Further information was obtained by screening all sulfur-oxidizing prokaryotes containing shdr genes for the presence of soxT1, soxT2, sox genes, genes for the sHdr-LbpA sulfur-oxidizing system and genes for the transcriptional repressors sHdrR⁷ and SoxR⁸ by HMSS2³⁴. Clusters of genes encoding the sHdr-LbpA pathway for sulfane sulfur oxidation in the cytoplasm fall into two distinct categories. Type I and type II sHdr systems share the Fe/S flavoprotein sHdrA, the electron carrier protein sHdrC1 and the proposed catalytic subunit sHdrB1. The type I sHdrC2 and sHdrB2 polypeptides are encoded by a fused gene, shdrB3 in the type II-containing organisms^5,6. As evident from Fig. 2, SoxT transporters are only rarely present in genomes with the type I shdr genes and completely absent in genomes with type II sHdr, even though some of these organisms harbor the capacity for Sox-driven thiosulfate oxidation (see also Supplementary Data 1). In all genomes encoding the regulator SoxR, either SoxT1 or SoxT2 is present. The same is not true for the related repressor sHdrR. It does not always co-occur with SoxT1 or SoxT2. This is in line with a possible function for SoxT1 and/or SoxT2 in SoxR-dependent gene regulation, but contradicts a general role for the transporters in sulfur compound import. Nevertheless, sulfur import may be facilitated by either one of the transporters in a subset of sulfur oxidizers.

Fig. 2 — The distribution of genes for type I and type II sHdr systems, full Sox systems enabling complete oxidation of thiosulfate in the periplasm (SoxAXBYZCD), truncated Sox systems requiring formation of sulfite in the cytoplasm (SoxXABYZ), SoxT and two different transcriptional repressors, SoxR and sHdrR, is shown. In order to be classified as present, at least the proteins SoxA, SoxB, SoxY, and SoxZ had to be encoded in a syntenic gene cluster. The *sox* genes of species of the order Ectothiorhodospirales are not syntenic and were therefore assigned manually as described before⁵⁹. A type I sHdr system was marked positive when the core genes *shdrC1B1AHC2B2* were present in a syntenic gene cluster. For assignment of a type II sHdr system, *shdrC1B1AHB3* and *etfAB* had to be present in a single syntenic gene cluster⁶ The gene for the regulator sHdrR was only considered positive when located in or immediately next to a *shdr* gene cluster. The species tree was calculated as described before⁶. The data underlying the figure is provided in Supplementary Data 1.

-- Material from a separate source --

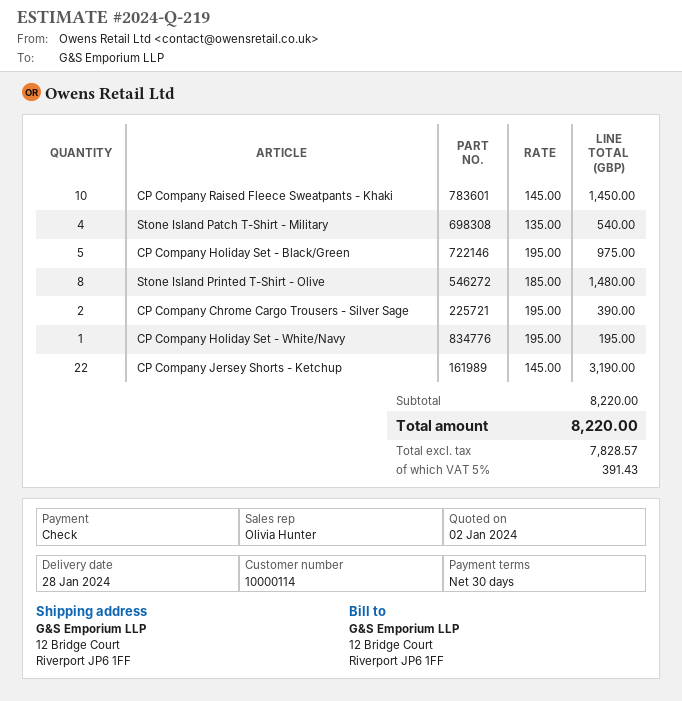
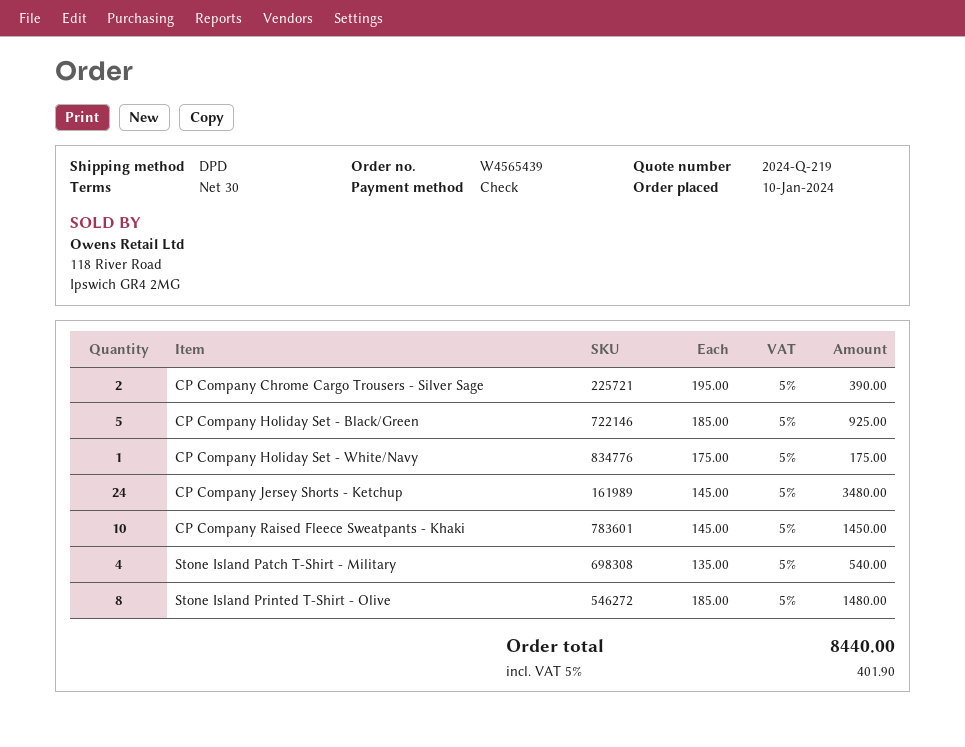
CP Company Holiday Set - Black/Green: 5 x 195.00 = 975.00 -> 5 x 185.00 = 925.00
CP Company Holiday Set - White/Navy: 1 x 195.00 = 195.00 -> 1 x 175.00 = 175.00
CP Company Jersey Shorts - Ketchup: 22 x 145.00 = 3190.00 -> 24 x 145.00 = 3480.00
tax: 5% = 391.43 -> 5% = 401.90
total: 8220.00 -> 8440.00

Regulation of yeeE-like genes in Hyphomicrobium denitrificans

H. denitrificans has the genetic potential for two distinct pathways of thiosulfate oxidation, both of which occur or begin in the periplasm. At 5 mM, all thiosulfate is converted to tetrathionate²⁸. This reaction is catalyzed by thiosulfate dehydrogenase (TsdA), a periplasmic diheme cytochrome c. At 2.5 mM or less, most thiosulfate is oxidized to sulfite and eventually to sulfate. However, the formation of tetrathionate is not completely suppressed in wildtype H. denitrificans even at low substrate concentrations. This makes phenotypic characterization of mutant strains difficult^28,29. Strains lacking thiosulfate dehydrogenase (ΔtsdA) are unable to form tetrathionate and are ideal for studying the processes involved in the complete oxidation of the substrate to sulfate^6–8,30. Therefore, all experiments reported in this and also our previous studies on the transcriptional regulation of sulfur oxidation^7,8 were performed with a H. denitrificans ΔtsdA reference strain.

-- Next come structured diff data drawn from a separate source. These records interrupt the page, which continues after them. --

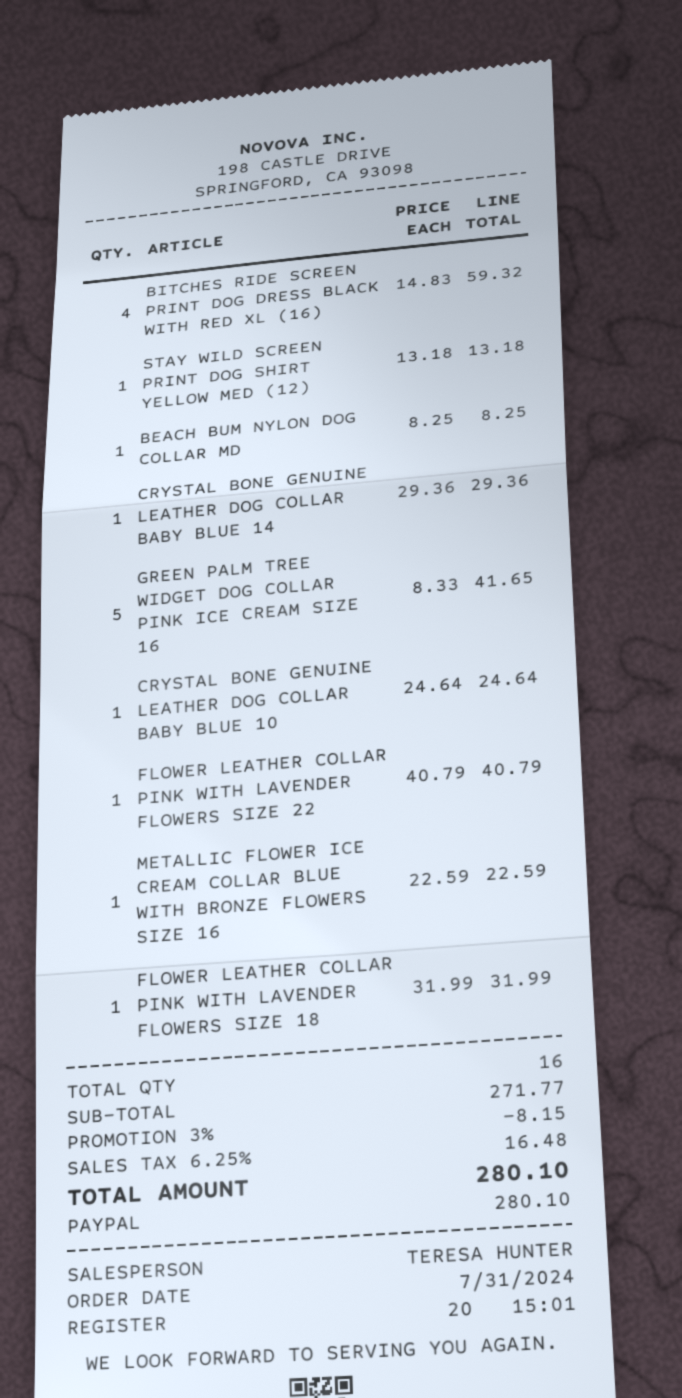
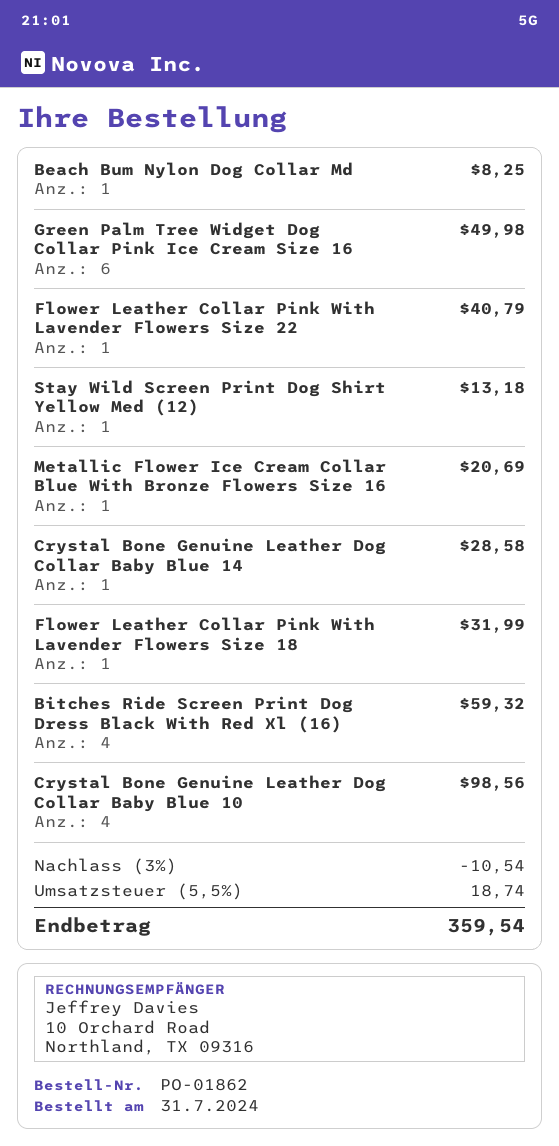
CRYSTAL BONE GENUINE LEATHER DOG COLLAR BABY BLUE 14: 1 for 29.36 -> 1 for 28.58
GREEN PALM TREE WIDGET DOG COLLAR PINK ICE CREAM SIZE 16: 5 for 41.65 -> 6 for 49.98
CRYSTAL BONE GENUINE LEATHER DOG COLLAR BABY BLUE 10: 1 for 24.64 -> 4 for 98.56
METALLIC FLOWER ICE CREAM COLLAR BLUE WITH BRONZE FLOWERS SIZE 16: 1 for 22.59 -> 1 for 20.69
discount: 3% = 8.15 -> 3% = 10.54
tax: 6.25% = 16.48 -> 5.5% = 18.74
total: 280.10 -> 359.54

RT-qPCR provided initial evidence that SoxT1A and SoxT1B from H. denitrificans may be intricate components of the oxidation pathway and/or involved in its transcriptional regulation⁸. The transcript abundance for soxT1A increased more than tenfold upon addition of thiosulfate in the H. denitrificans ΔtsdA reference strain, while soxT1B expression remained essentially unaffected and thus similar to the expression of the genes for the transcriptional repressors soxR and shdrR⁸. Here, we extend these analyses with genome-wide mRNA-Seq data for the reference strain, comparing transcription in the absence and presence of 2 mM thiosulfate. Of the 3529 predicted genes, 3379 mRNAs (95.7%) were identified. The availability of thiosulfate affected the abundance of a total of 136 (4.1%) of the detected mRNAs (Supplementary Fig. 2, Supplementary Tables 1 and 2). In the presence of thiosulfate, mRNA transcripts of 47 genes showed lower mRNA abundance than in its presence (Supplementary Table 1), among them several genes for enzymes of fatty acid biosynthesis (acyl carrier protein (ACP), β-hydroxyacyl-ACP dehydratase, β-ketoacyl-ACP synthase) and assimilatory sulfate reduction (assimilatory sulfite reductase, sulfate adenylyltransferase).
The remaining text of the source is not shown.